(Listed entries)

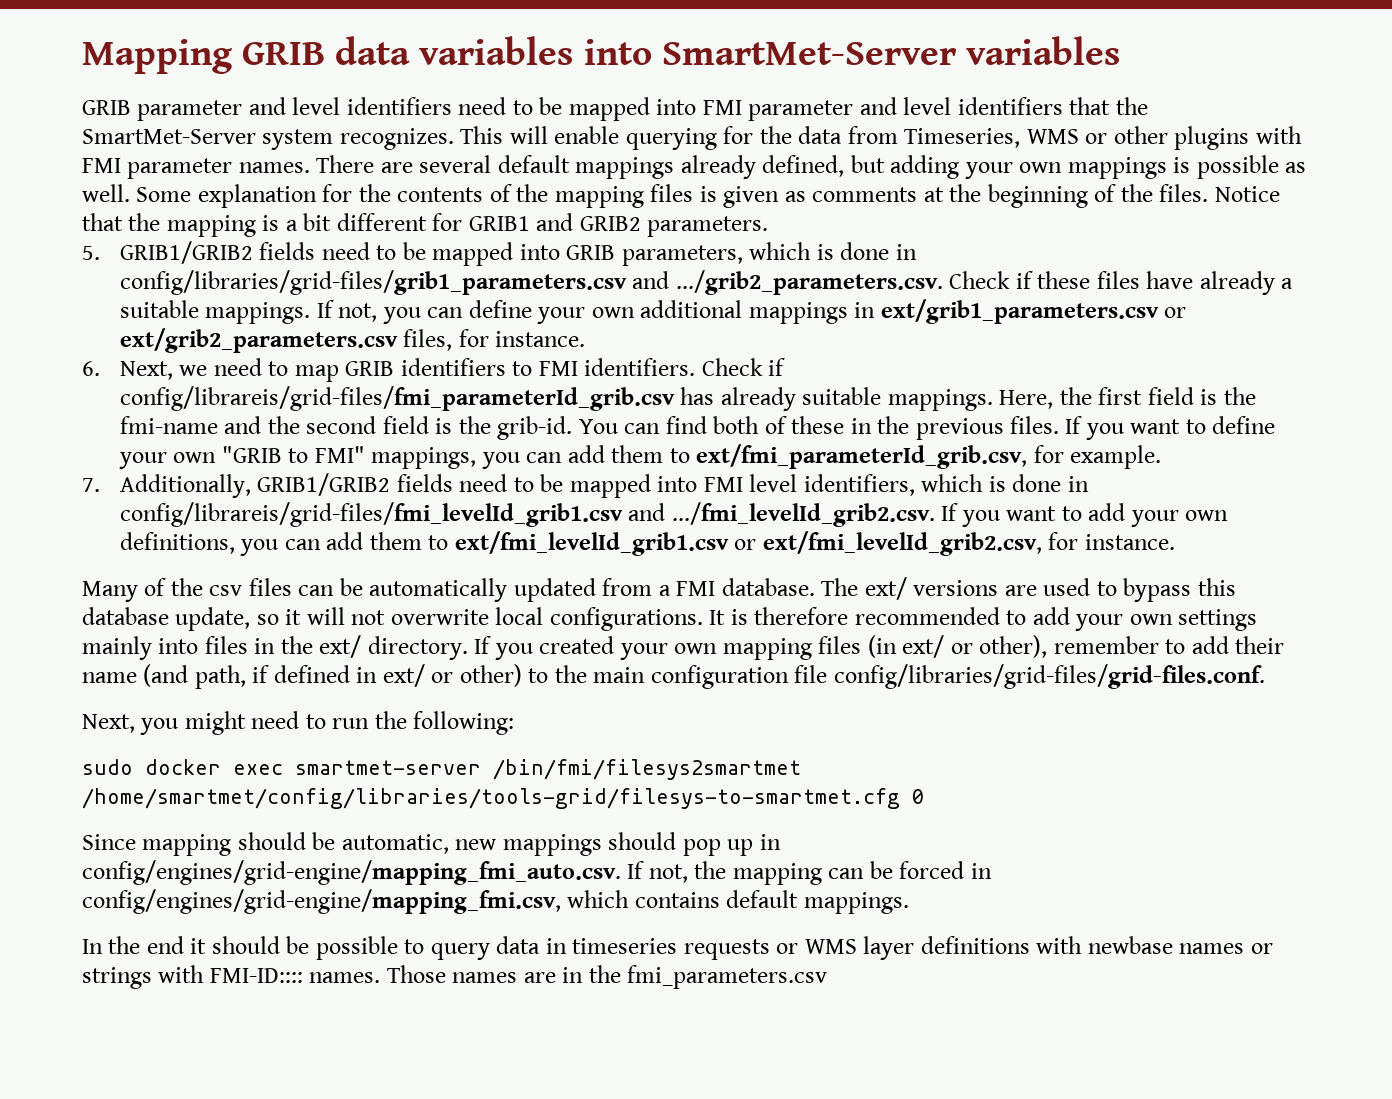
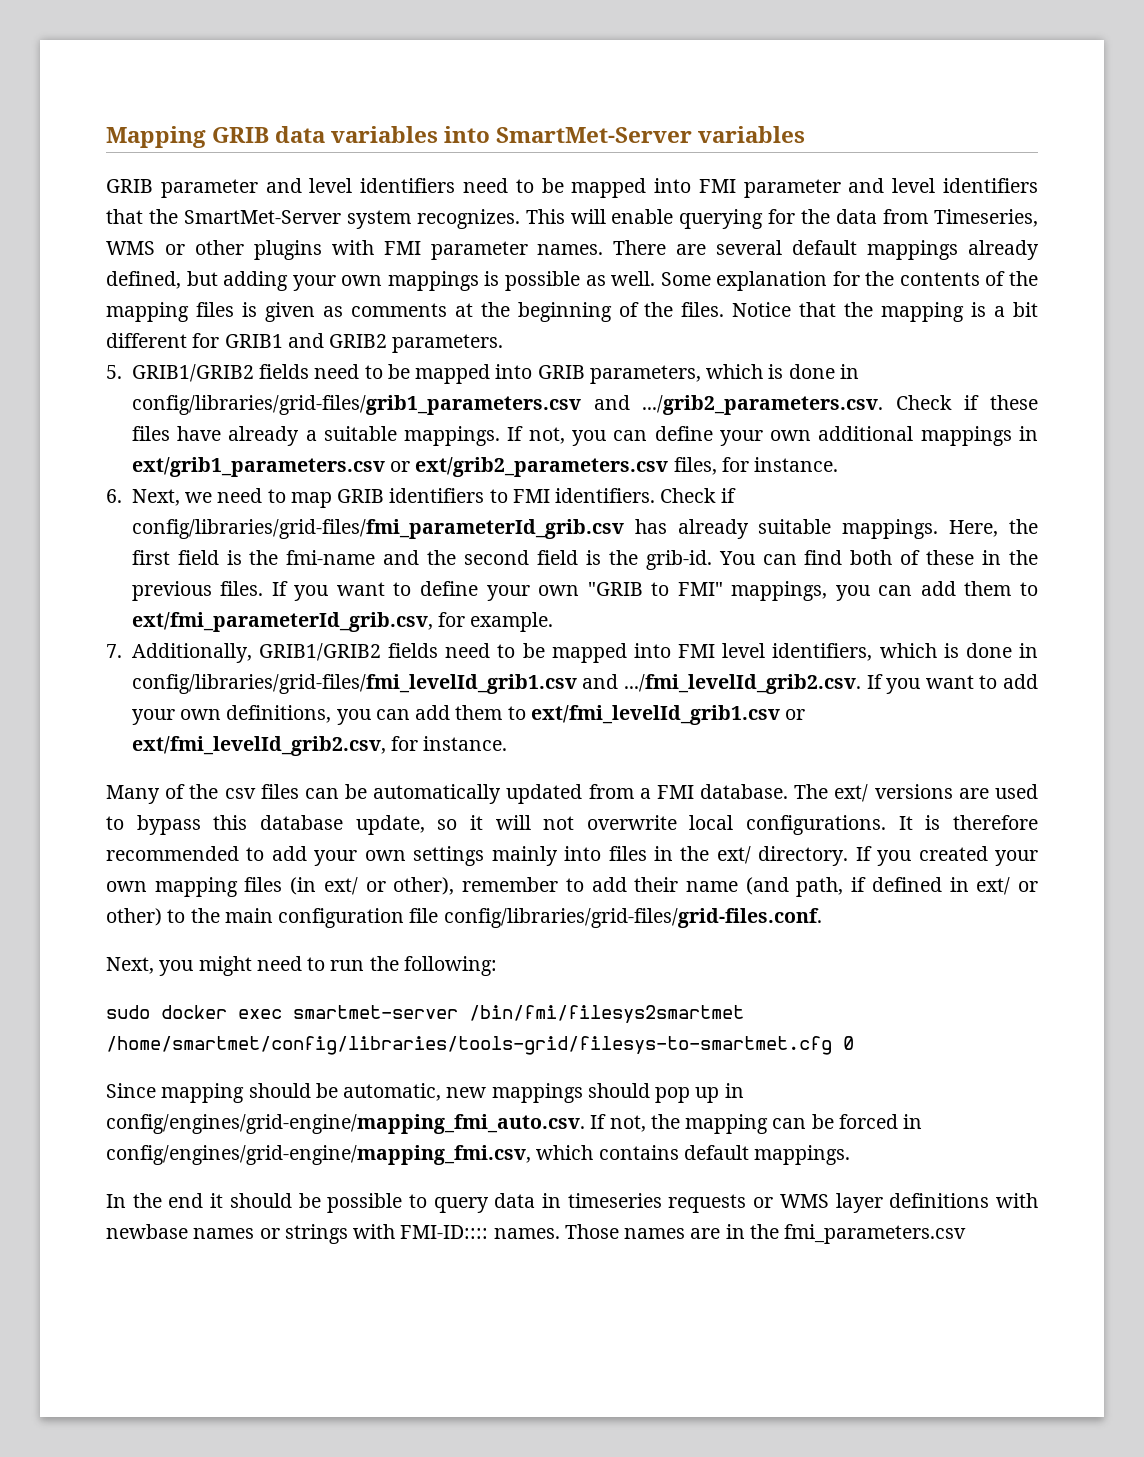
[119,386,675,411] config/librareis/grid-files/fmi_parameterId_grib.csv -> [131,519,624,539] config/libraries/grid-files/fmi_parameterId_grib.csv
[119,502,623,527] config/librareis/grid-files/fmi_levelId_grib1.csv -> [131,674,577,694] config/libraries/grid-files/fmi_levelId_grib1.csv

(End Listed entries)
(Listed entries)

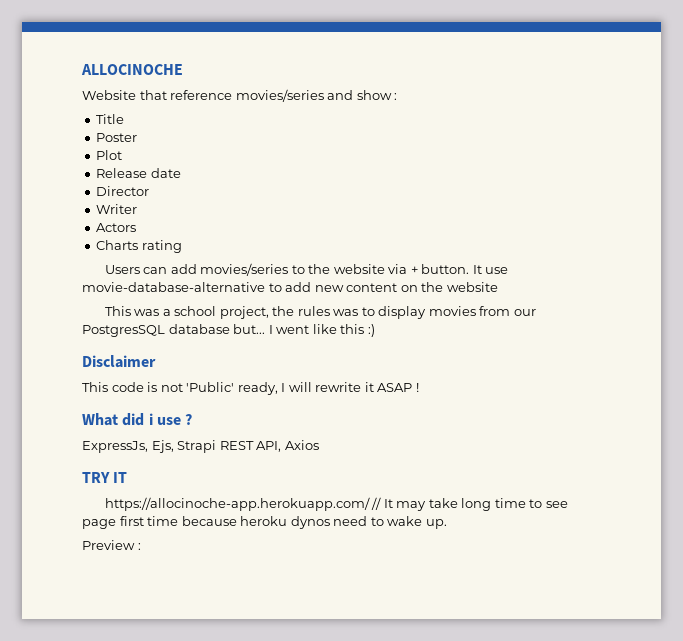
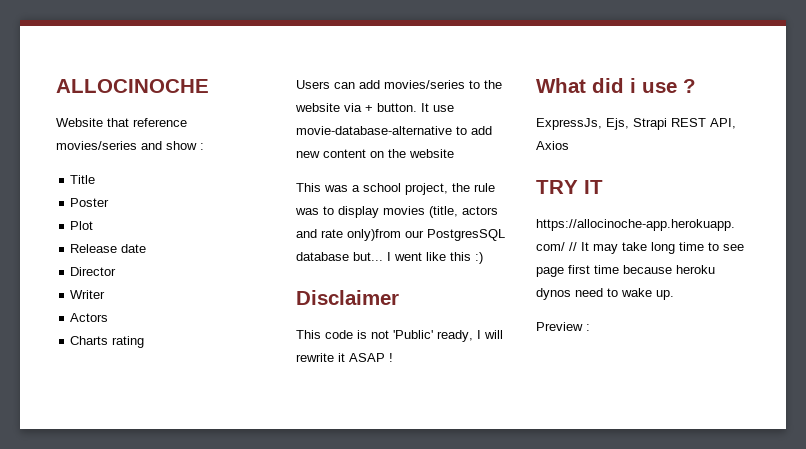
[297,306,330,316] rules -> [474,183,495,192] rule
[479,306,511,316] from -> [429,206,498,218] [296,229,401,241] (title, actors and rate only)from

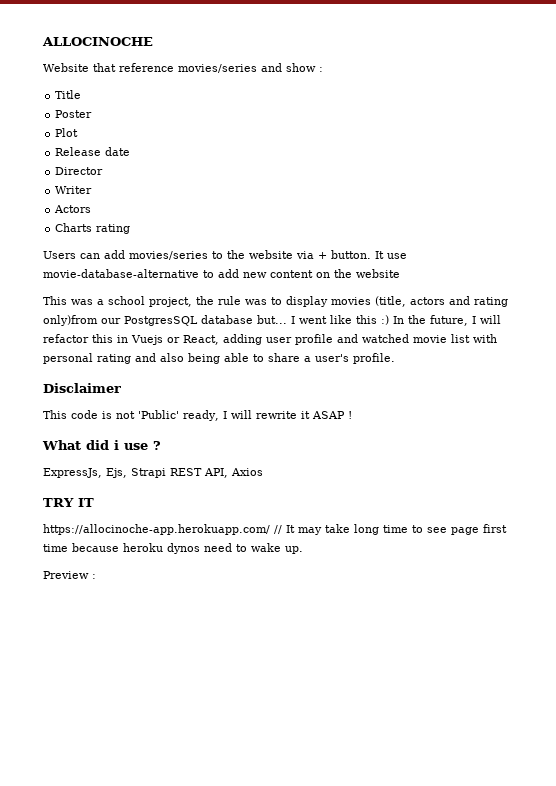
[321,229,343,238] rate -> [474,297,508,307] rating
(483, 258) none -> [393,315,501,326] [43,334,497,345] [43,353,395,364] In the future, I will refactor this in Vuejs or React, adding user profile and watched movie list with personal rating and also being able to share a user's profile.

(End Listed entries)
(Listed entries)

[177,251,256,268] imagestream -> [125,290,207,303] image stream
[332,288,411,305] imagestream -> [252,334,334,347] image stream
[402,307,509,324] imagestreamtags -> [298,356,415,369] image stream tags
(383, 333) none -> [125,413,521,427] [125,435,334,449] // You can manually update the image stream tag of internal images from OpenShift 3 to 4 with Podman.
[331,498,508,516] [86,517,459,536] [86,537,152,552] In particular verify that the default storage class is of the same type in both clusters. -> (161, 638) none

(End Listed entries)

From the data above, reproduce word for word the lines running from the line with "[177,251,256,268] imagestream ->" to the line with "[331,498,508,516] [86,517,459,536] [86,537,152,552]", ends included.

[177,251,256,268] imagestream -> [125,290,207,303] image stream
[332,288,411,305] imagestream -> [252,334,334,347] image stream
[402,307,509,324] imagestreamtags -> [298,356,415,369] image stream tags
(383, 333) none -> [125,413,521,427] [125,435,334,449] // You can manually update the image stream tag of internal images from OpenShift 3 to 4 with Podman.
[331,498,508,516] [86,517,459,536] [86,537,152,552] In particular verify that the default storage class is of the same type in both clusters. -> (161, 638) none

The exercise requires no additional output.